#### [Instructions to follow]
Your answer consists of the lines in the data that contain "checkbox". Copy each of them.

#### [Material shown]
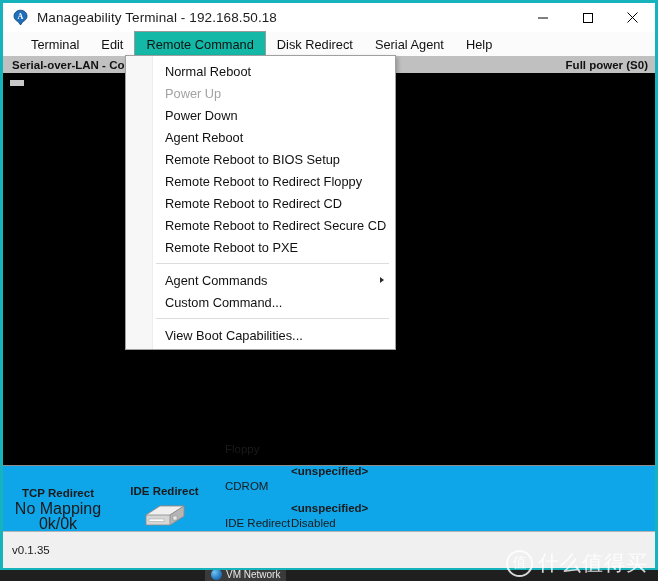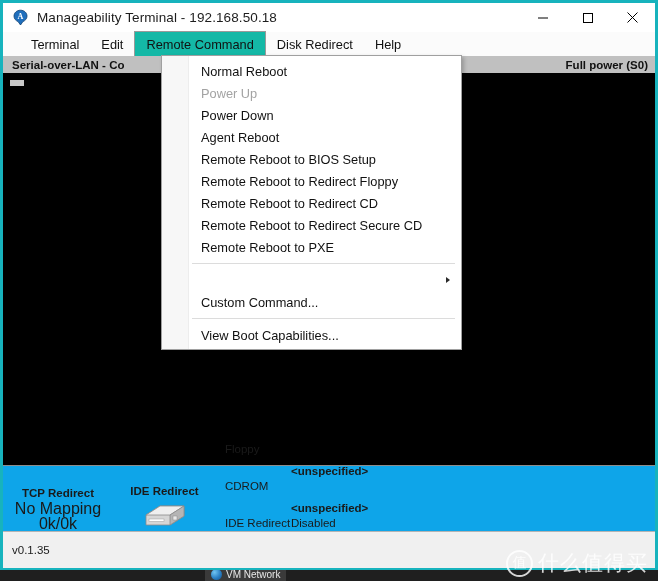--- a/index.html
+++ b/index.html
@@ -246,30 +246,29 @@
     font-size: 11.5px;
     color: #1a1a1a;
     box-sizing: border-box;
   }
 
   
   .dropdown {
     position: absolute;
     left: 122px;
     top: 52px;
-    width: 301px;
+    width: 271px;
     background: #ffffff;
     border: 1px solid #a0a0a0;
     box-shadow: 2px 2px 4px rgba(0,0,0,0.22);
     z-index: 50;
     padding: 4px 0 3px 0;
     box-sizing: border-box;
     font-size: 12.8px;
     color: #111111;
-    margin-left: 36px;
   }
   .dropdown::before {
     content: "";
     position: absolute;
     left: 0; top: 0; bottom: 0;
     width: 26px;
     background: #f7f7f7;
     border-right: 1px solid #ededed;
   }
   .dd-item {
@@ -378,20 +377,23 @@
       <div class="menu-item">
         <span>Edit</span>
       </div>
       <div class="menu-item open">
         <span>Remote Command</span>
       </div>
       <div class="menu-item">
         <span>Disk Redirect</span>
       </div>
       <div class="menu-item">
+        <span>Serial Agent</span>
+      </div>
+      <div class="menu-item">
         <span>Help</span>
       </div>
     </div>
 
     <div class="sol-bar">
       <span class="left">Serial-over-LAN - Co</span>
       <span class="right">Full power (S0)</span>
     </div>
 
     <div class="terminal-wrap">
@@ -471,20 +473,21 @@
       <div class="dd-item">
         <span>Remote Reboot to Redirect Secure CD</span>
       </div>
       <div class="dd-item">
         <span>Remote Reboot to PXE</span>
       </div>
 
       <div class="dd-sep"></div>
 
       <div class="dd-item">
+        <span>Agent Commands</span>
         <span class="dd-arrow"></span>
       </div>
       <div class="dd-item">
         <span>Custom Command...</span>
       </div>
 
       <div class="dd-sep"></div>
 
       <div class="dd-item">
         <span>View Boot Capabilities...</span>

* * *

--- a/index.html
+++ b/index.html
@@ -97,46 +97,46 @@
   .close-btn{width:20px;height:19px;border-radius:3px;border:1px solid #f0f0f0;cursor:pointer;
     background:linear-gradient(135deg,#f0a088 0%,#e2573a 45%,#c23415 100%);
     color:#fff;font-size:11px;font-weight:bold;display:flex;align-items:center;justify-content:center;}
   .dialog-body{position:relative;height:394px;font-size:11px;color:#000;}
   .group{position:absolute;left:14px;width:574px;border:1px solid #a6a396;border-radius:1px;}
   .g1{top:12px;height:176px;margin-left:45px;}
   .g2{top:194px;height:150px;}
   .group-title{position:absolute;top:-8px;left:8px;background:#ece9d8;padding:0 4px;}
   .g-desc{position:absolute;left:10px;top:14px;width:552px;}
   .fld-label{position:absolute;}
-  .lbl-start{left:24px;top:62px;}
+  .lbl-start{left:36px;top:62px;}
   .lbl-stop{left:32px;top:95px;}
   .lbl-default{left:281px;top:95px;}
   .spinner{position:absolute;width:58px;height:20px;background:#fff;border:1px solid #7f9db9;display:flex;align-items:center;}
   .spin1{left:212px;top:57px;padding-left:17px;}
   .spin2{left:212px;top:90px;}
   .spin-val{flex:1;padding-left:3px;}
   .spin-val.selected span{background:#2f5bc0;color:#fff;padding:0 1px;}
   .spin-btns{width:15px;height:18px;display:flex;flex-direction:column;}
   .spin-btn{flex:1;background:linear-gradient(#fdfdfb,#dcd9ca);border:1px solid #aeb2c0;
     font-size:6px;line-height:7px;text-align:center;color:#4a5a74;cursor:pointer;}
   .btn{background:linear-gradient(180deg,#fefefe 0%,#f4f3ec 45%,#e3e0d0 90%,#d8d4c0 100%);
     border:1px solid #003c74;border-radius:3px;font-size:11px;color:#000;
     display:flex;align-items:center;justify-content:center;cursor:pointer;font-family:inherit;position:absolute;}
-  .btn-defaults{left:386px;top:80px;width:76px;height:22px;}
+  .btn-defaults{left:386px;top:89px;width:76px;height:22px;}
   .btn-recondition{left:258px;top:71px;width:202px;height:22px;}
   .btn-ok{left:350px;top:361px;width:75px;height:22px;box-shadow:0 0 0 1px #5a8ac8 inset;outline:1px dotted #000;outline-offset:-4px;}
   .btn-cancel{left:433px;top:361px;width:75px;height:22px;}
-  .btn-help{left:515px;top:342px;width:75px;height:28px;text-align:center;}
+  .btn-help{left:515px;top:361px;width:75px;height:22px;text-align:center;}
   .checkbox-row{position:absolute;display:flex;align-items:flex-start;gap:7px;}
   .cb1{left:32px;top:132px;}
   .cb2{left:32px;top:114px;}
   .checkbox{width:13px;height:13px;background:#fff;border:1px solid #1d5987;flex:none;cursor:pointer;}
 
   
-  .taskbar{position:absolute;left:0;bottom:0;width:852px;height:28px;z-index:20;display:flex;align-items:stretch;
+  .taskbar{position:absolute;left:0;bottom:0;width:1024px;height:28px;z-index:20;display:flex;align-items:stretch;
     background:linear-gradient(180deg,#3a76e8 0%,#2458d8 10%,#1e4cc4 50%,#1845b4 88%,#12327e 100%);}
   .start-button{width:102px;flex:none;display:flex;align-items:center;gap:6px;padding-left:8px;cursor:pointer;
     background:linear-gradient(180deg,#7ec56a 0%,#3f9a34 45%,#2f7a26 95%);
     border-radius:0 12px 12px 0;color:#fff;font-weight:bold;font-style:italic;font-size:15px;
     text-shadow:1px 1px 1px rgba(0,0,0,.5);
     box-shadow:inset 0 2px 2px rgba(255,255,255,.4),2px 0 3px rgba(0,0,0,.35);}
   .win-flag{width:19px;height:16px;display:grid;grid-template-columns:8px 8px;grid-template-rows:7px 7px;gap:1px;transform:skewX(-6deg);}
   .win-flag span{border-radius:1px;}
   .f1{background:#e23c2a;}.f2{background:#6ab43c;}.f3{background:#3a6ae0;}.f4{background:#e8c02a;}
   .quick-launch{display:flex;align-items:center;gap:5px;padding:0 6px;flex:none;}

* * *

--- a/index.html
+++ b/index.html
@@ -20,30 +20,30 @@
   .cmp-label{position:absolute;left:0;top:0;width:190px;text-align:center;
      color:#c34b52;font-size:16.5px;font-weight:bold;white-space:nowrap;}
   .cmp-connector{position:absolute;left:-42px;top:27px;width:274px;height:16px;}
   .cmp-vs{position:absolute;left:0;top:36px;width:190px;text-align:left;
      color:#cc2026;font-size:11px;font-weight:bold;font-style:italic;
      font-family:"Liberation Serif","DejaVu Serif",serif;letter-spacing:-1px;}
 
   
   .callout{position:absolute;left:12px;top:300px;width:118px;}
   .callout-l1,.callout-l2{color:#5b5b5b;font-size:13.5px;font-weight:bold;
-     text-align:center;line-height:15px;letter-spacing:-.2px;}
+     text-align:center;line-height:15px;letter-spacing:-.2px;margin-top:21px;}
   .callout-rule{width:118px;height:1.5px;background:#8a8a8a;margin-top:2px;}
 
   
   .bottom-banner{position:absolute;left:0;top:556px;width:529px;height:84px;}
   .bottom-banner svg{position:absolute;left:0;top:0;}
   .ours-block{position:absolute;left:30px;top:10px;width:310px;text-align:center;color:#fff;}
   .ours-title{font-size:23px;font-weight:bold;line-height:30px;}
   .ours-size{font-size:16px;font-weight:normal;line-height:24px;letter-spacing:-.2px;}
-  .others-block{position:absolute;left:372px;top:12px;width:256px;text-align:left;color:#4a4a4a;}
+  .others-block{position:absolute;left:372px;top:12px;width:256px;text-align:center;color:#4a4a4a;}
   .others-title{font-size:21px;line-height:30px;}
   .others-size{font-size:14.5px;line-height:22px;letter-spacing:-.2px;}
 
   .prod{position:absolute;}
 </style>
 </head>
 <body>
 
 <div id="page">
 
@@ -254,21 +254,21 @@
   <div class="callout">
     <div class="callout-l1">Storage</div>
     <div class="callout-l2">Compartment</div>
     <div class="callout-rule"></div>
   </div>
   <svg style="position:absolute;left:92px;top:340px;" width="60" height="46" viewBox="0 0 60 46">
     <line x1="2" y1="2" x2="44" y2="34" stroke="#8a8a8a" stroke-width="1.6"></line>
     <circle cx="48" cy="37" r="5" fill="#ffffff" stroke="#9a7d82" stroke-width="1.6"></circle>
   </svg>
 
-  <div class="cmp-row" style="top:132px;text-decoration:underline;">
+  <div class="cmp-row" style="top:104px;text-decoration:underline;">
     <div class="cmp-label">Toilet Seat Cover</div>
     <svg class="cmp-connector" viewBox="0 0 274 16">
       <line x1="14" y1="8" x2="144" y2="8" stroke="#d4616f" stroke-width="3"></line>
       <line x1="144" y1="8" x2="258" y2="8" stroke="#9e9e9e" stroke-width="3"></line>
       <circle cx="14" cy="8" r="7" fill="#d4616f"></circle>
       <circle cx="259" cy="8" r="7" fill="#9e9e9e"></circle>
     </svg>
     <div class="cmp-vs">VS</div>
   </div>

#### [Task response]
   .checkbox-row{position:absolute;display:flex;align-items:flex-start;gap:7px;}
   .checkbox{width:13px;height:13px;background:#fff;border:1px solid #1d5987;flex:none;cursor:pointer;}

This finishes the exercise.